▶ [Supplied entries]
------------------------------------------------

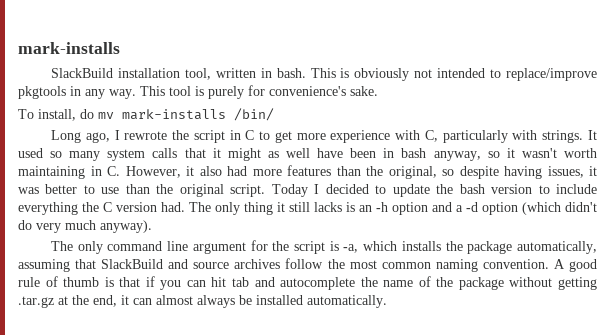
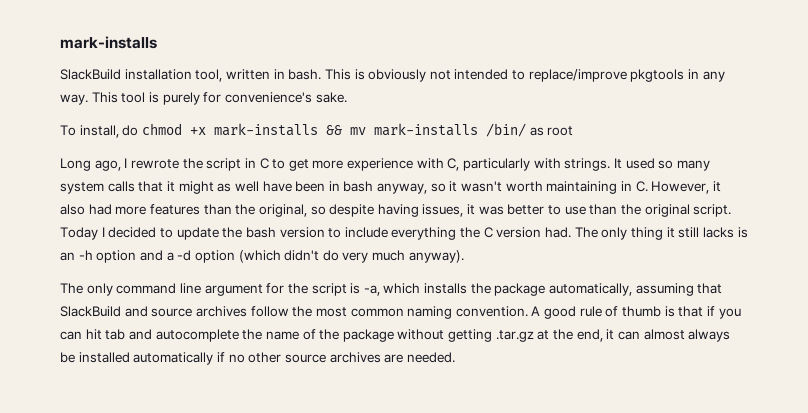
- To install, do mv mark-installs /bin/
+ To install, do chmod +x mark-installs && mv mark-installs /bin/ as root
- A good rule of thumb is that if you can hit tab and autocomplete the name of the package without getting .tar.gz at the end, it can almost always be installed automatically.
+ A good rule of thumb is that if you can hit tab and autocomplete the name of the package without getting .tar.gz at the end, it can almost always be installed automatically if no other source archives are needed.

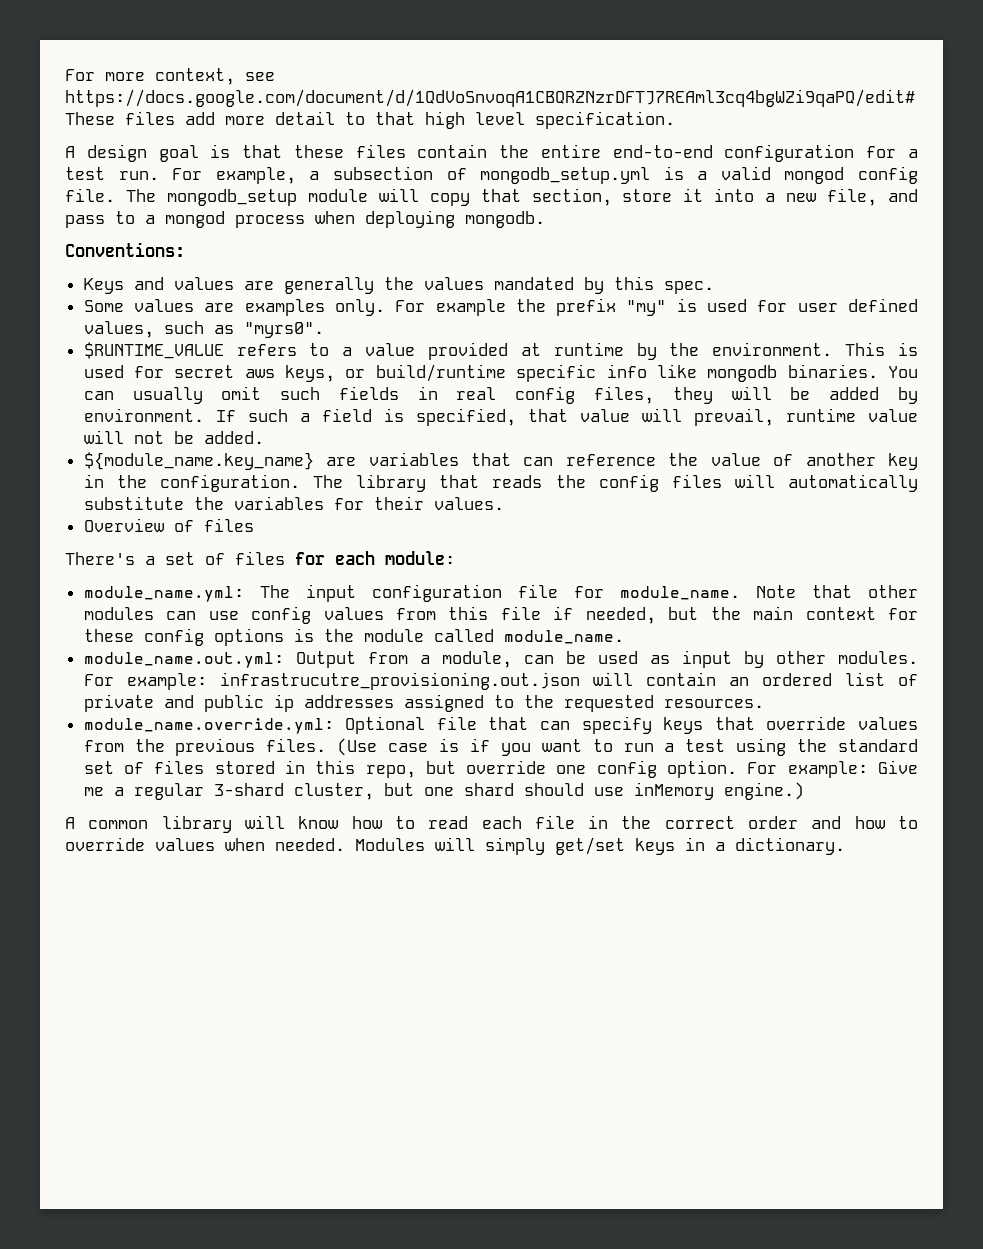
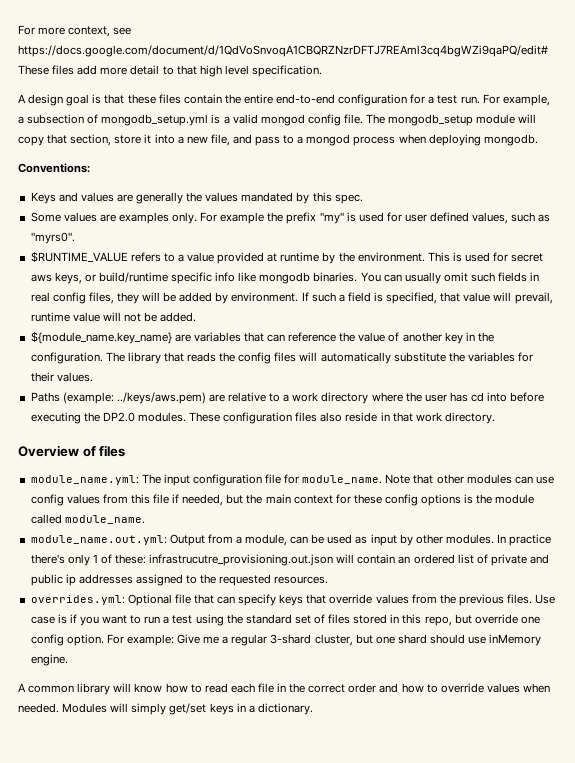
+ Paths (example: ../keys/aws.pem) are relative to a work directory where the user has cd into before executing the DP2.0 modules. These configuration files also reside in that work directory.
  Overview of files
- There's a set of files for each module:
- For example: infrastrucutre_provisioning.out.json will contain an ordered list of private and public ip addresses assigned to the requested resources.
+ In practice there's only 1 of these: infrastrucutre_provisioning.out.json will contain an ordered list of private and public ip addresses assigned to the requested resources.
- module_name.override.yml: Optional file that can specify keys that override values from the previous files.
+ overrides.yml: Optional file that can specify keys that override values from the previous files.
- (Use case is if you want to run a test using the standard set of files stored in this repo, but override one config option.
+ Use case is if you want to run a test using the standard set of files stored in this repo, but override one config option.
- For example: Give me a regular 3-shard cluster, but one shard should use inMemory engine.)
+ For example: Give me a regular 3-shard cluster, but one shard should use inMemory engine.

------------------------------------------------

▶ [Your task]
All lines from the one holding "- For example: Give" through the final line of the material must be set down exactly, and nothing else may be added.

▶ [Written answer]
- For example: Give me a regular 3-shard cluster, but one shard should use inMemory engine.)
+ For example: Give me a regular 3-shard cluster, but one shard should use inMemory engine.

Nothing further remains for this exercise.